Every line of the records below from the line with "order date: 2020-06-20 -> 2020-06-16" up to and including the line with "total: 59.55 -> 76.12" must be reproduced exactly, and no line outside that range.

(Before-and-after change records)

^^^^^^^^^^^^^^^^

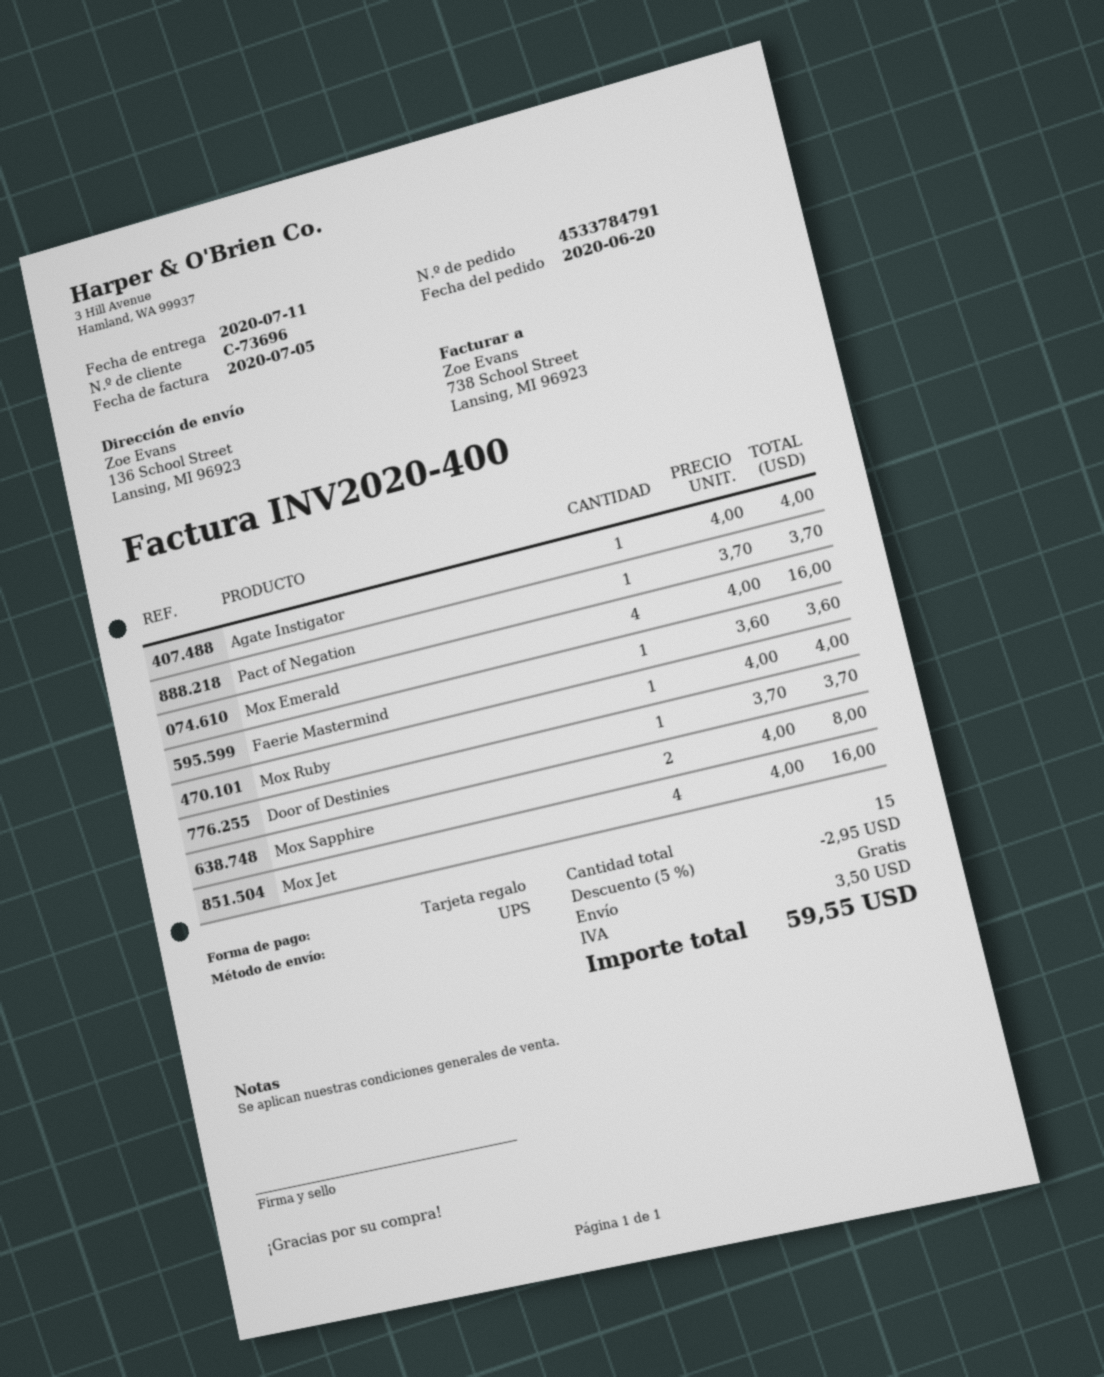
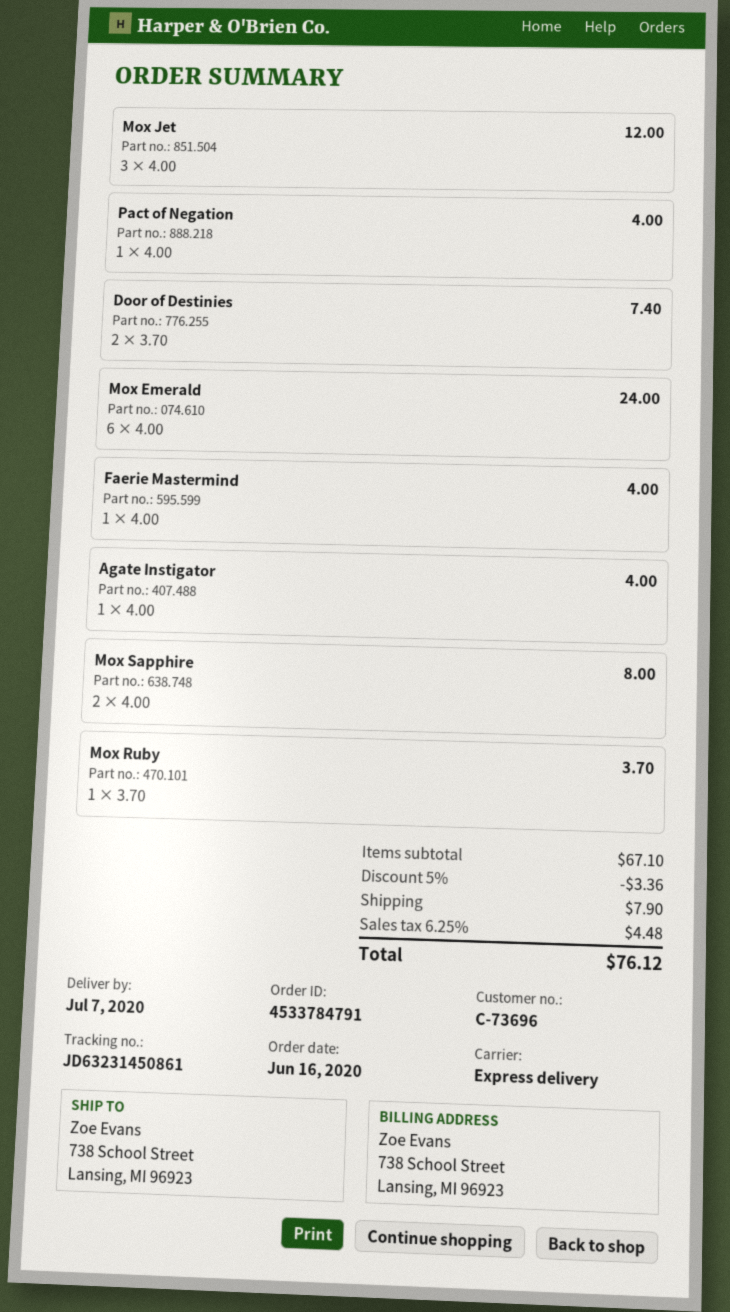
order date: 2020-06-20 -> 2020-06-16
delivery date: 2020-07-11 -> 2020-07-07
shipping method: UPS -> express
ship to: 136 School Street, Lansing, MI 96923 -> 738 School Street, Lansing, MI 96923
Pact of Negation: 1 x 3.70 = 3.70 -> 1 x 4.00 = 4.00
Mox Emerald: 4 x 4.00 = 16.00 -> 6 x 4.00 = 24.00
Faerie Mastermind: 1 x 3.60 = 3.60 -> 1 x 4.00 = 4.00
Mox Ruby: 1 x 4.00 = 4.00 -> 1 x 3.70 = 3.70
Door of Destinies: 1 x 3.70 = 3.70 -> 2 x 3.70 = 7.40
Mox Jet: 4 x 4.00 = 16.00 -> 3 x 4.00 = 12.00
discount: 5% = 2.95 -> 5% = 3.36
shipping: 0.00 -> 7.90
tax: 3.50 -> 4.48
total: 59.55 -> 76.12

^^^^^^^^^^^^^^^^

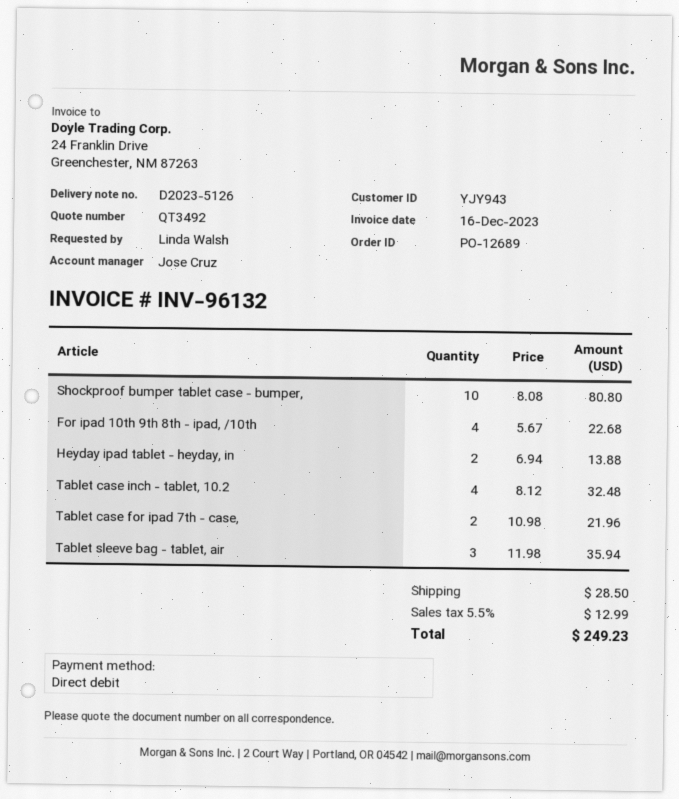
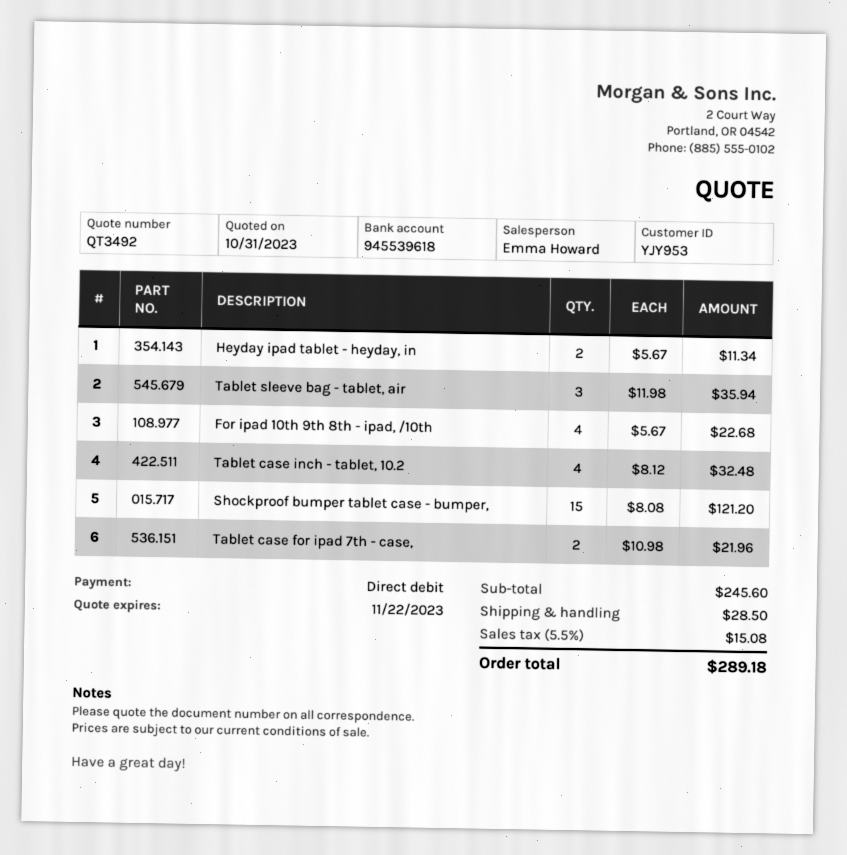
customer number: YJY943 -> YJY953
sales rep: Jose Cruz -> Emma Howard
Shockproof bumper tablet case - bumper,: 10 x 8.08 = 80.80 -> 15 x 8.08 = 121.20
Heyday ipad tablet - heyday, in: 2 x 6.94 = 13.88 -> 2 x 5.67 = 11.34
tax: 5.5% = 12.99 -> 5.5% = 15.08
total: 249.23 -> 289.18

^^^^^^^^^^^^^^^^

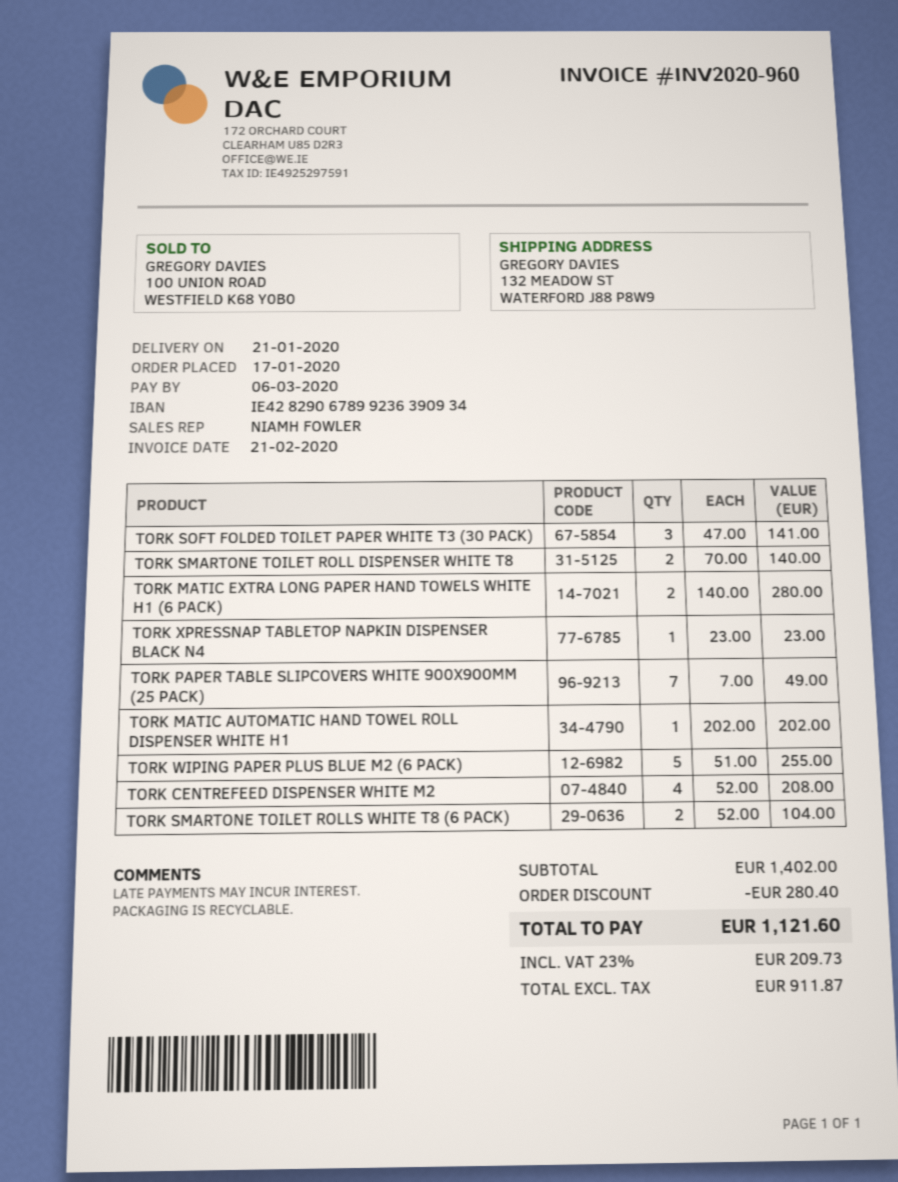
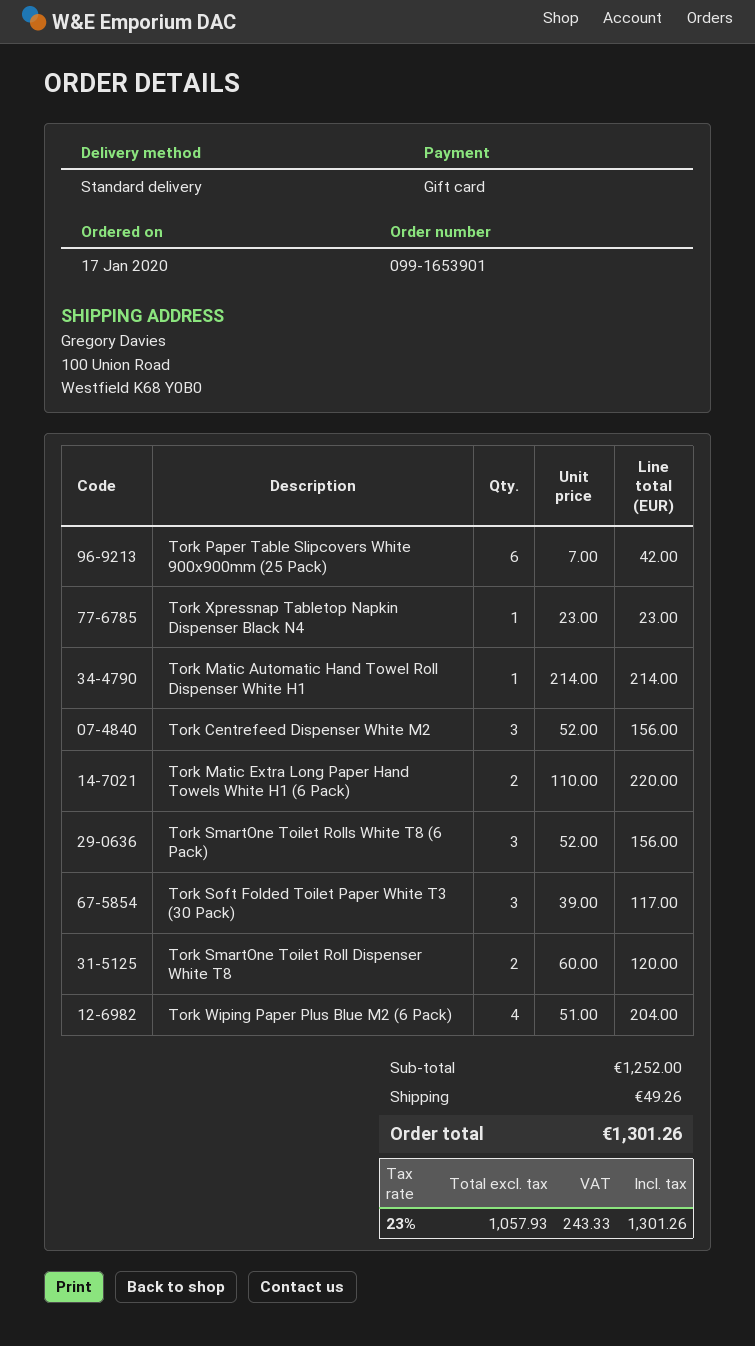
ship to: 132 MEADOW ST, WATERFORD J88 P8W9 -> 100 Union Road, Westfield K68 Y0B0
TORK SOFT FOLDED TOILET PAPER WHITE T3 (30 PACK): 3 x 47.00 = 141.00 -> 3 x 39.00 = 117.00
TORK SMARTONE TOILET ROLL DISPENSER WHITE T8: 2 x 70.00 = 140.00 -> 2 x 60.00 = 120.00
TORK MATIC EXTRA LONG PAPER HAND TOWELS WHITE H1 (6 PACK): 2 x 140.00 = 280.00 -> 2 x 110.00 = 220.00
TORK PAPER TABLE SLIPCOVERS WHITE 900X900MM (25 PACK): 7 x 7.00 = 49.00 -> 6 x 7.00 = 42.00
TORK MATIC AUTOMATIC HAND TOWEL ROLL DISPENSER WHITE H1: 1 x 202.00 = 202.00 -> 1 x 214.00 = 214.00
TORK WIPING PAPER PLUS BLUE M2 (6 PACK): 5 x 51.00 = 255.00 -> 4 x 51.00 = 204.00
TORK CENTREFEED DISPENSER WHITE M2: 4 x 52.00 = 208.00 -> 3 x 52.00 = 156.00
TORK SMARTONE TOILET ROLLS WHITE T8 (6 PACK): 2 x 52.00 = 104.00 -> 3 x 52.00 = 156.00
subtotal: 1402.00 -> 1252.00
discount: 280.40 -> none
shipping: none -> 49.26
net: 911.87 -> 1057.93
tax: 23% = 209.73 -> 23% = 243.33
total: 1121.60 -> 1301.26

^^^^^^^^^^^^^^^^

> RESULT FOR THIS TASK
order date: 2020-06-20 -> 2020-06-16
delivery date: 2020-07-11 -> 2020-07-07
shipping method: UPS -> express
ship to: 136 School Street, Lansing, MI 96923 -> 738 School Street, Lansing, MI 96923
Pact of Negation: 1 x 3.70 = 3.70 -> 1 x 4.00 = 4.00
Mox Emerald: 4 x 4.00 = 16.00 -> 6 x 4.00 = 24.00
Faerie Mastermind: 1 x 3.60 = 3.60 -> 1 x 4.00 = 4.00
Mox Ruby: 1 x 4.00 = 4.00 -> 1 x 3.70 = 3.70
Door of Destinies: 1 x 3.70 = 3.70 -> 2 x 3.70 = 7.40
Mox Jet: 4 x 4.00 = 16.00 -> 3 x 4.00 = 12.00
discount: 5% = 2.95 -> 5% = 3.36
shipping: 0.00 -> 7.90
tax: 3.50 -> 4.48
total: 59.55 -> 76.12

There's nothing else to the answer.